(RECORDS SHOWN)

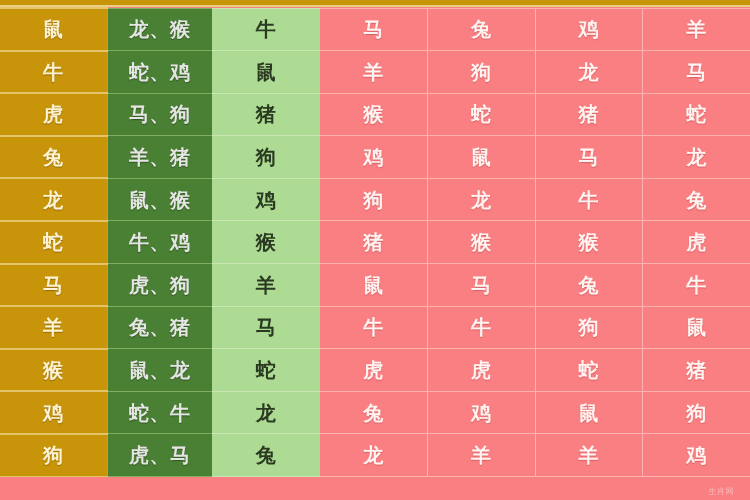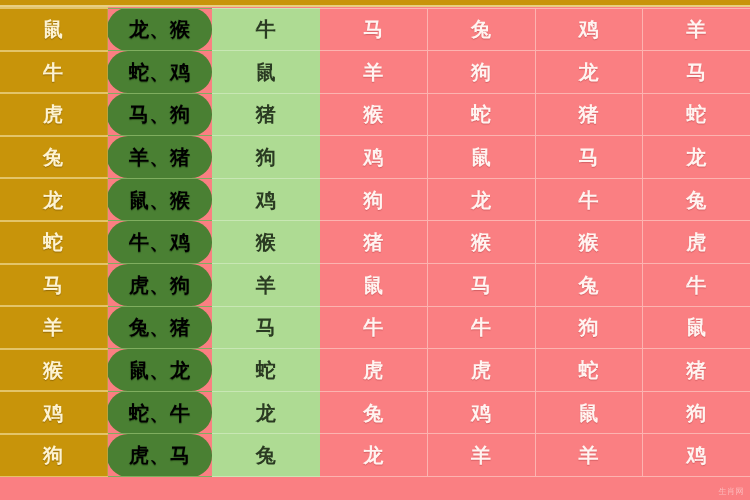--- a/index.html
+++ b/index.html
@@ -49,25 +49,24 @@
     background: #c8940a;
     color: #fdf3d2;
     text-shadow: 0 1px 1px rgba(90,60,0,0.45);
     border-top: 2px solid #e3c46a;
     border-bottom: 1px solid #e3c46a;
     border-right: 1px solid #b5byf0;
     border-right: 1px solid #bda23a;
   }
   .cell-best {
     background: #4a8033;
-    color: #000000;
+    color: #e5e5e5;
     text-shadow: 0 1px 1px rgba(20,45,10,0.5);
     border-top: 1px solid #7fae5f;
     border-bottom: 1px solid #7fae5f;
-    border-radius: 21px;
   }
   .cell-good {
     background: #aedb93;
     color: #2a3a22;
     border-top: 1px solid #c8e7b4;
     border-bottom: 1px solid #c8e7b4;
   }
   .cell-bad {
     background: #fa7f82;
     color: #fff4f1;
@@ -96,21 +95,21 @@
 
   .table-wrap {
     position: absolute;
     top: 7px;
     left: 0;
     width: 750px;
   }
 
   #watermark {
     position: absolute;
-    right: 6px;
+    right: 16px;
     bottom: 3px;
     font-size: 8px;
     font-family: Liberation Mono, monospace;
     color: rgba(255,255,255,0.45);
     letter-spacing: 0.5px;
     z-index: 10;
     user-select: none;
   }
 </style>
 </head>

(End RECORDS SHOWN)

### PROMPT
Count the lines in the data that contain the string "background", and give nothing but that number.

### REPLY
4